Re: WIP: Collecting statistics on CSV file data - Mailing list pgsql-hackers

From Shigeru Hanada
Subject Re: WIP: Collecting statistics on CSV file data
Date
Msg-id 4EE5D862.1080809@gmail.com
Whole thread Raw
In response to Re: WIP: Collecting statistics on CSV file data  (Etsuro Fujita <fujita.etsuro@lab.ntt.co.jp>)
Responses Re: WIP: Collecting statistics on CSV file data  (Etsuro Fujita <fujita.etsuro@lab.ntt.co.jp>)
List pgsql-hackers
(2011/12/09 21:16), Etsuro Fujita wrote:
> I updated the patch.  Please find attached a patch.

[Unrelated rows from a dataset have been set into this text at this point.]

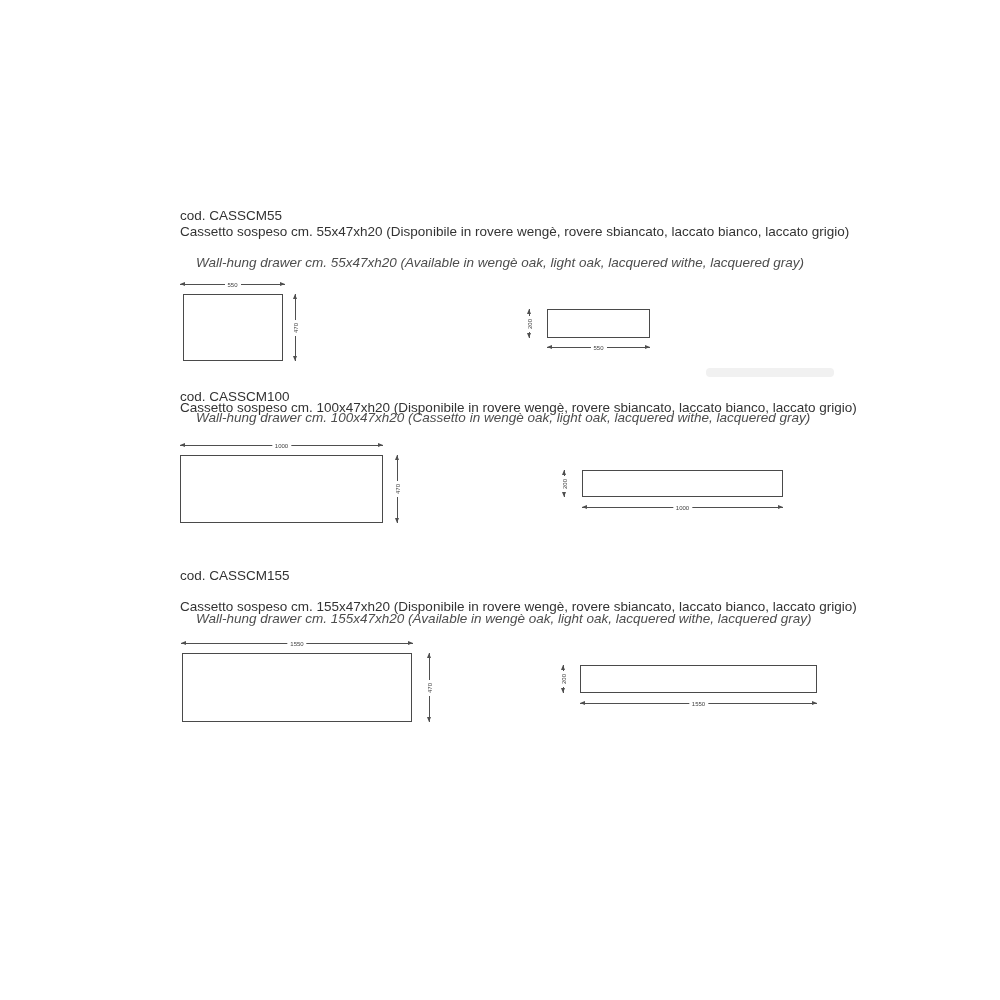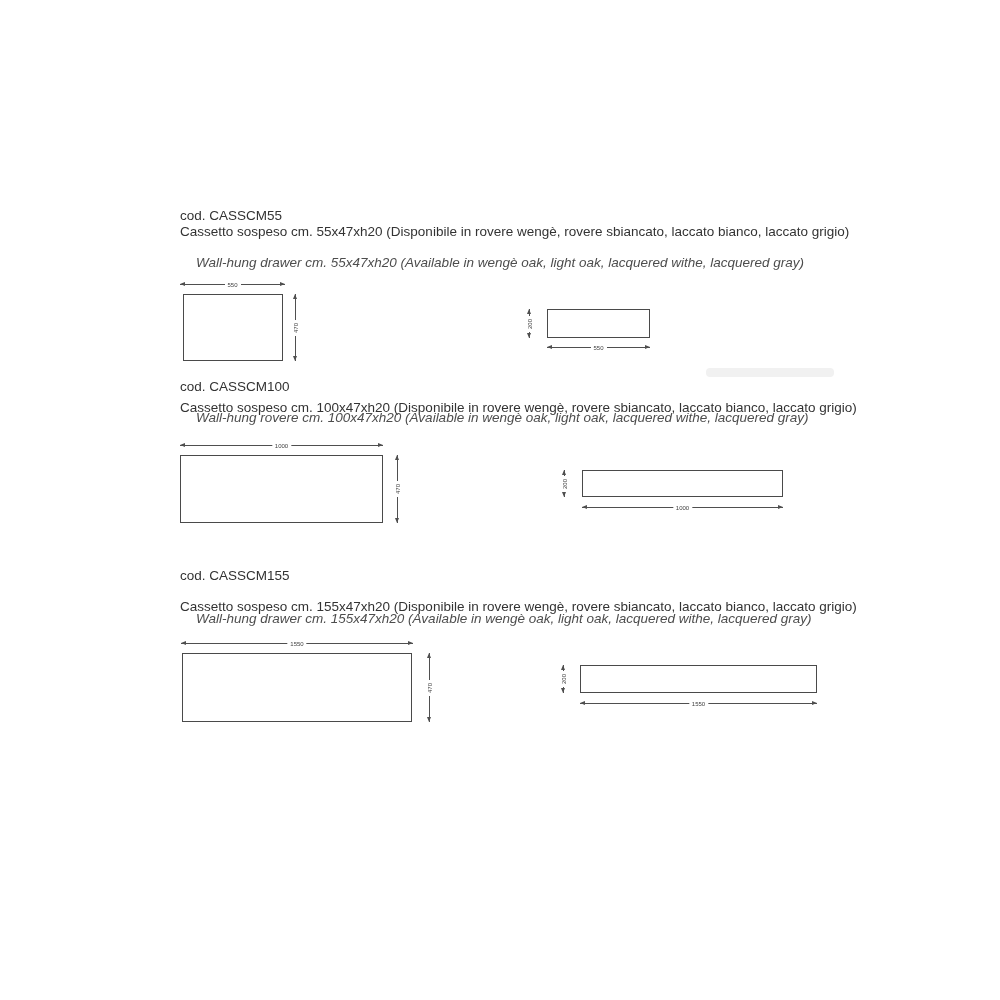--- a/index.html
+++ b/index.html
@@ -39,7 +39,7 @@
   .r1-front .dim-h{left:21px;top:39px;width:103px;}
 
   
-  .r2-code{top:379px;text-align:right;} .r2-it{top:400px;} .r2-en{top:410px;}
+  .r2-code{top:389px;text-align:right;} .r2-it{top:400px;} .r2-en{top:410px;}
   
   .r2-top{left:180px;top:442px;width:225px;height:86px;}
   .r2-top .dim-h{left:0;top:0;width:203px;}

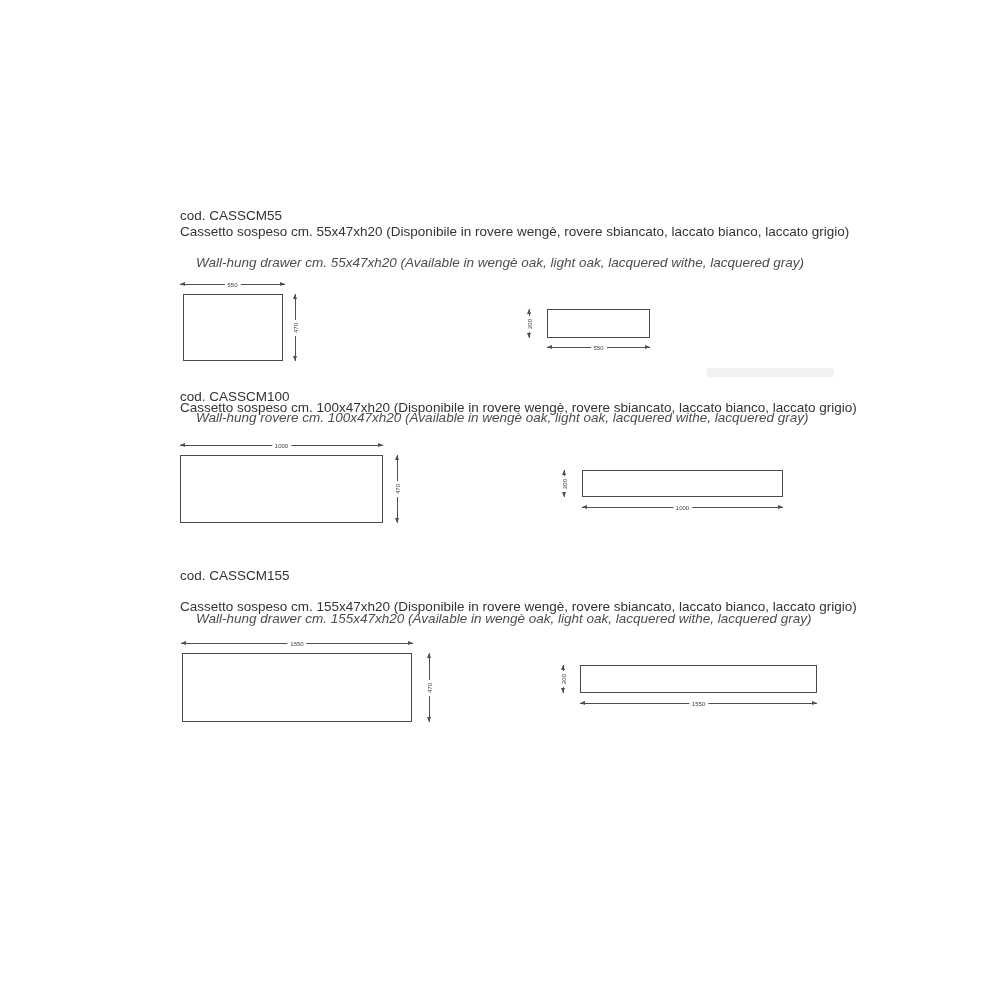--- a/index.html
+++ b/index.html
@@ -112,7 +112,7 @@
   <section>
     <div class="t r2-code">cod. CASSCM100</div>
     <div class="t r2-it">Cassetto sospeso cm. 100x47xh20 (Disponibile in rovere wengè, rovere sbiancato, laccato bianco, laccato grigio)</div>
-    <div class="t en r2-en">Wall-hung rovere cm. 100x47xh20 (Available in wengè oak, light oak, lacquered withe, lacquered gray)</div>
+    <div class="t en r2-en">Wall-hung drawer cm. 100x47xh20 (Cassetto in wengè oak, light oak, lacquered withe, lacquered gray)</div>
 
     <div class="drawing r2-top">
       <div class="dim dim-h">

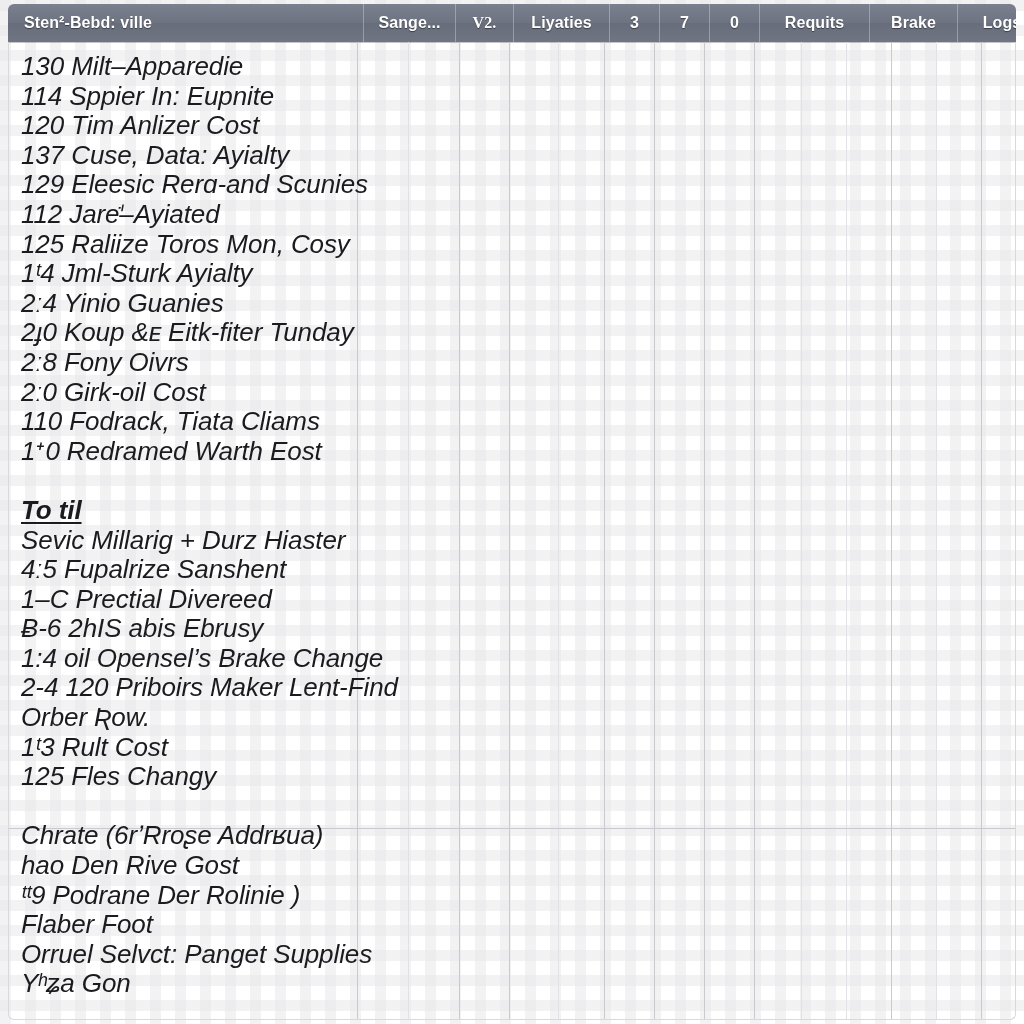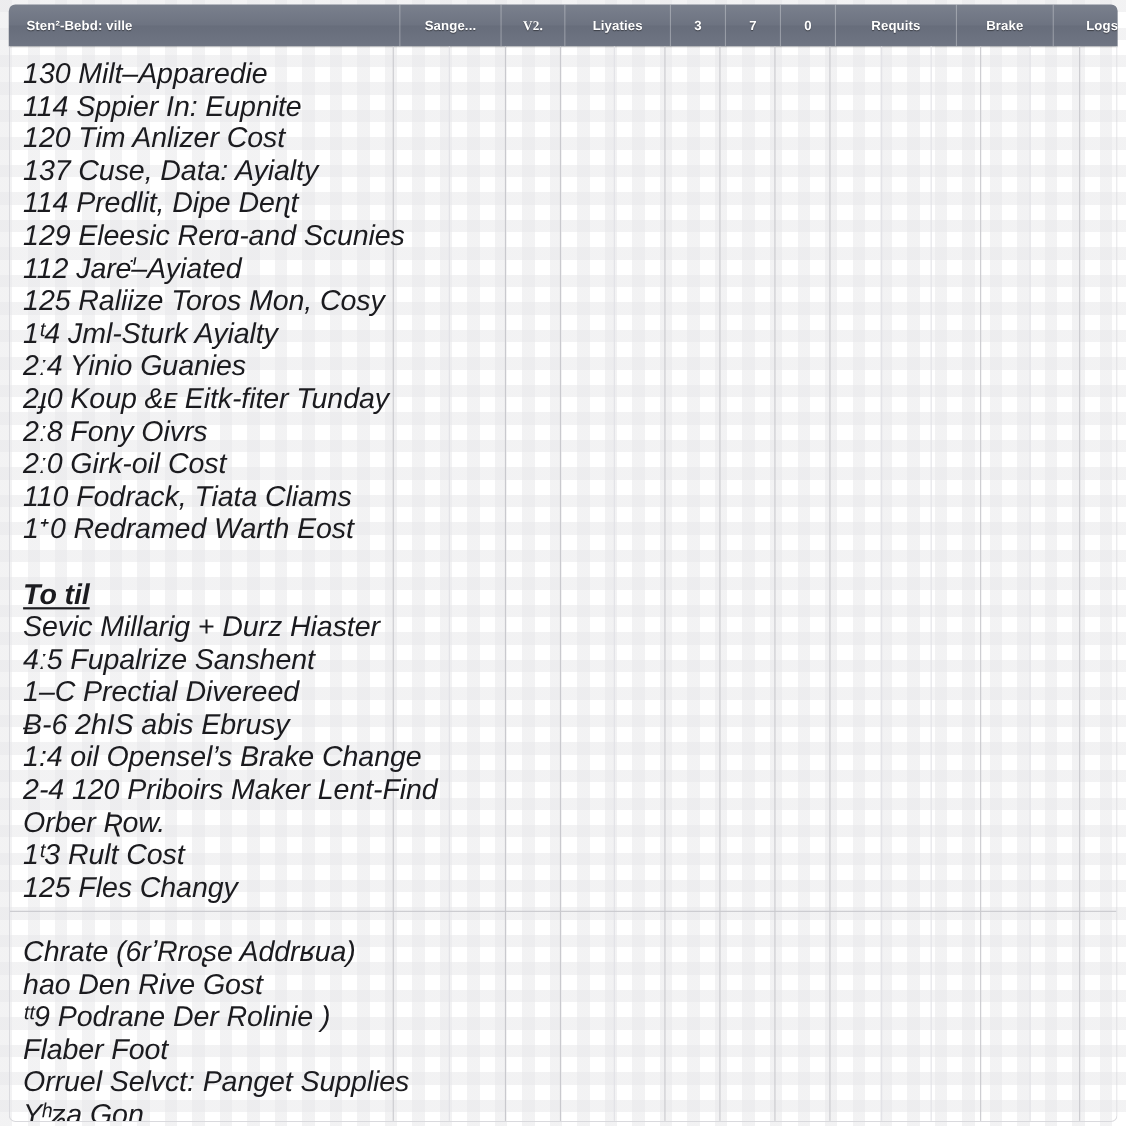--- a/index.html
+++ b/index.html
@@ -52,7 +52,7 @@
     align-items: center;
     justify-content: center;
     color: #ffffff;
-    font-size: 12px;
+    font-size: 16px;
     font-weight: bold;
     letter-spacing: 0.1px;
     text-shadow: 0 1px 1px rgba(0,0,0,0.45);

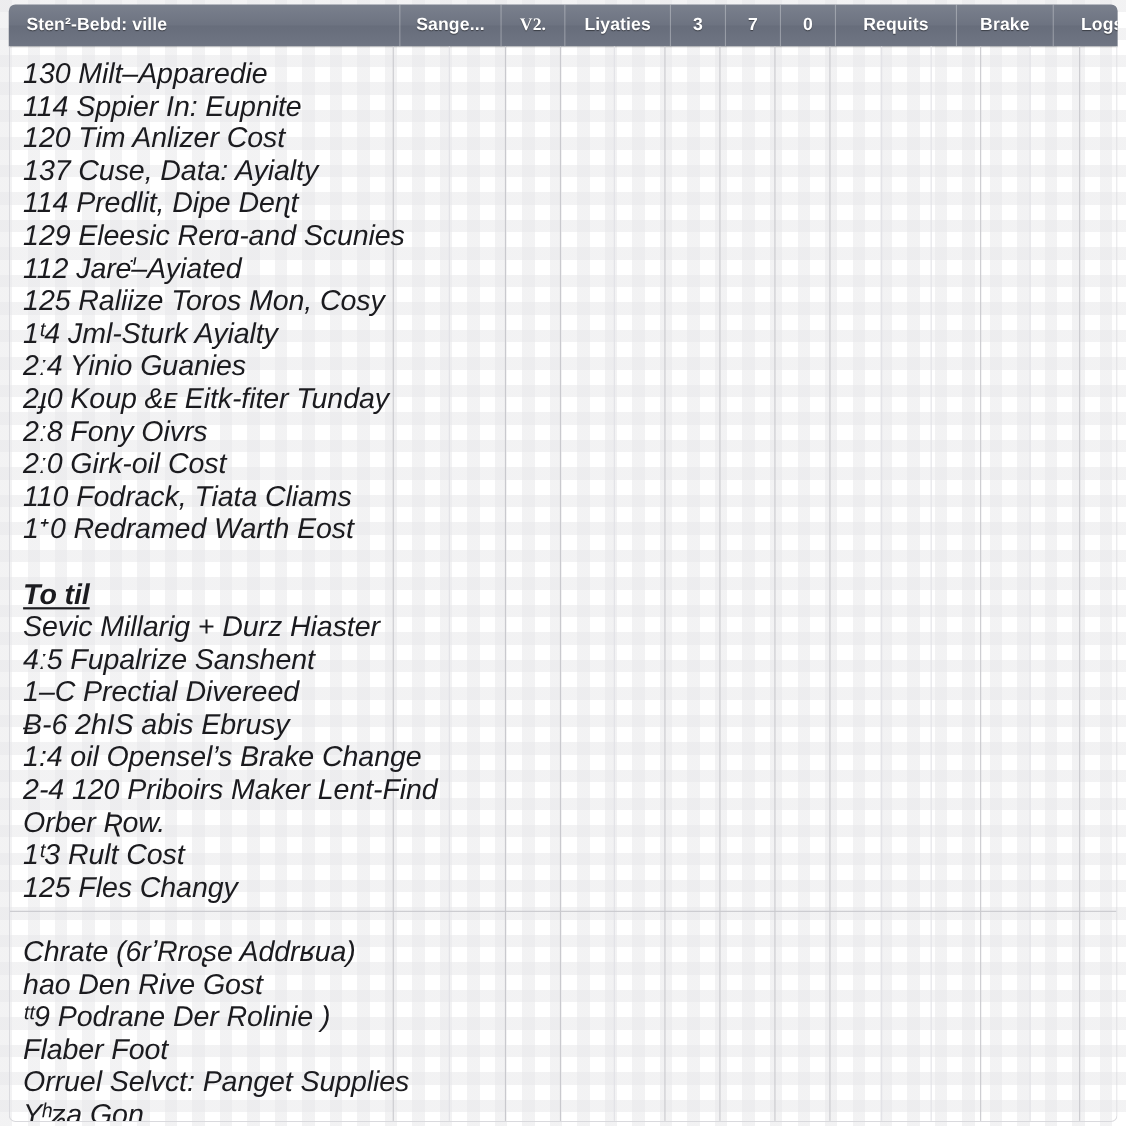--- a/index.html
+++ b/index.html
@@ -171,7 +171,6 @@
           <div class="row">114 Sppier In: Eupnite</div>
           <div class="row">120 Tim Anlizer Cost</div>
           <div class="row">137 Cuse, Data: Ayialty</div>
-          <div class="row">114 Predlit, Dipe Deɳt</div>
           <div class="row">129 Eleesic Rerɑ-and Scunies</div>
           <div class="row">112 Jareꜗ–Ayiated</div>
           <div class="row">125 Raliize Toros Mon, Cosy</div>

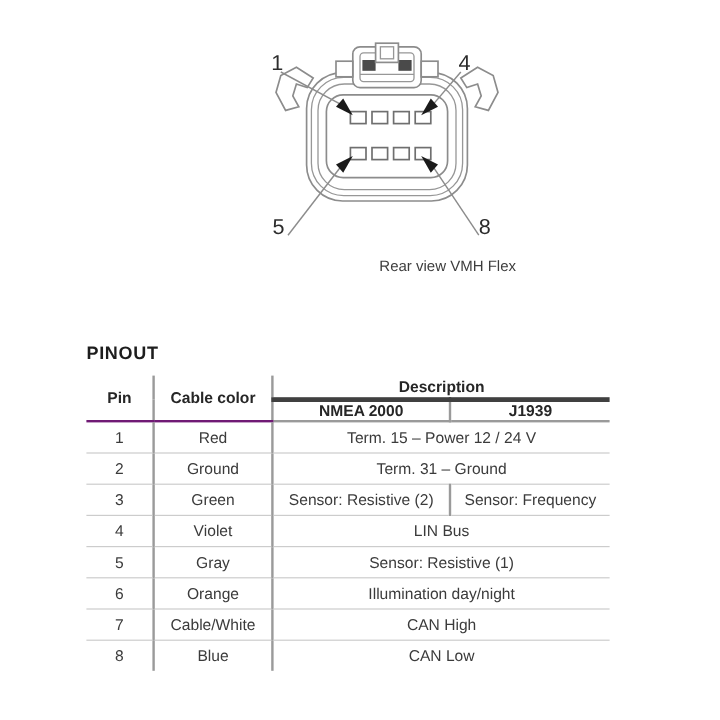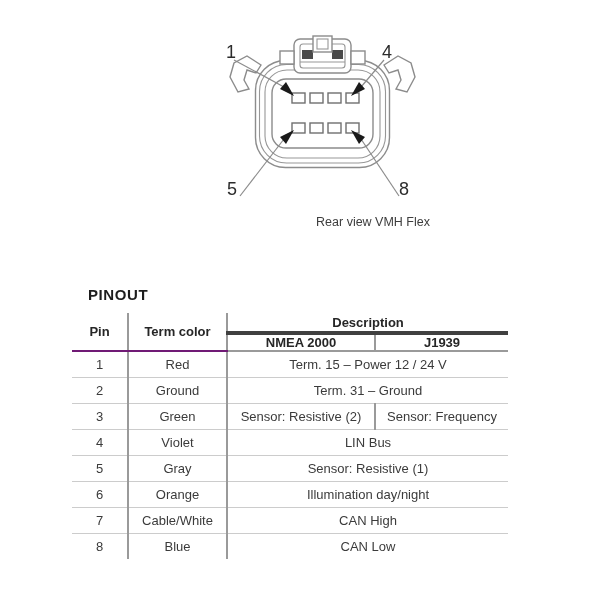--- a/index.html
+++ b/index.html
@@ -25,7 +25,7 @@
   
   .pinout-title{
     position:absolute;left:72px;top:286px;
-    font-size:15px;font-weight:700;letter-spacing:.6px;color:#1d1d1d;margin-left:16px;
+    font-size:15px;font-weight:700;letter-spacing:.6px;color:#1d1d1d;
   }
   table.pinout{
     position:absolute;left:72px;top:313px;width:436px;

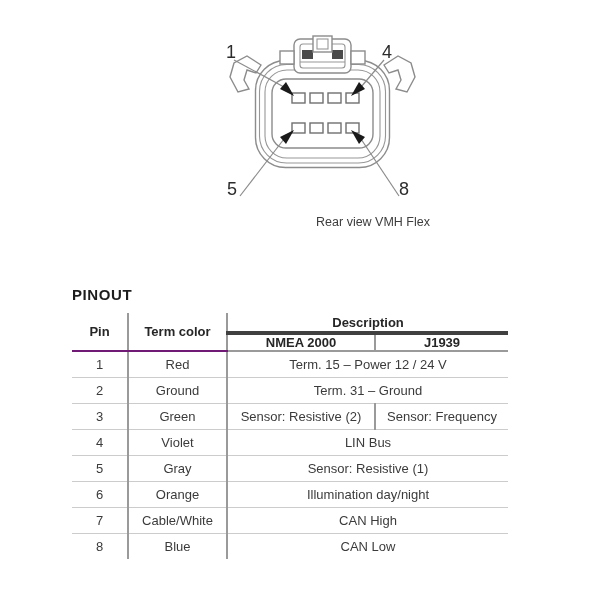--- a/index.html
+++ b/index.html
@@ -116,7 +116,7 @@
     <thead>
       <tr class="h1">
         <th rowspan="2" class="b-r span2">Pin</th>
-        <th rowspan="2" class="b-r span2">Term color</th>
+        <th rowspan="2" class="b-r span2">Cable color</th>
         <th colspan="2" class="desc-h">Description</th>
       </tr>
       <tr class="h2">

I've examined v5 patch, and got reasonable EXPLAIN results which reflect
collected statistics!  As increasing STATISTICS option, estimated rows
become better.  Please see attached stats_*.txt for what I
tested.

  stats_none.txt  : before ANALYZE
  stats_100.txt   : SET STATISTICS = 100 for all columns, and ANALYZE
  stats_10000.txt : SET STATISTICS = 10000 for all columns, and ANALYZE

I think that this patch become ready for committer after some
minor corrections:

Couldn't set n_distinct
=======================
I couldn't set n_distinct to columns of foreign tables.  With some
research, I noticed that ATSimplePermissions should accept
ATT_FOREIGN_TABLE too for that case.  In addition, regression tests for
ALTER FOREIGN TABLE should be added to detect this kind of problem.

Showing stats target
====================
We can see stats target of ordinary tables with \d+, but it is not
available for foreign tables.  I think "Stats target" column should be
added even though output of \d+ for foreign tables become wider.  One
possible idea is to remove useless "Storage" column instead, but views
have that column even though their source could come from foreign tables.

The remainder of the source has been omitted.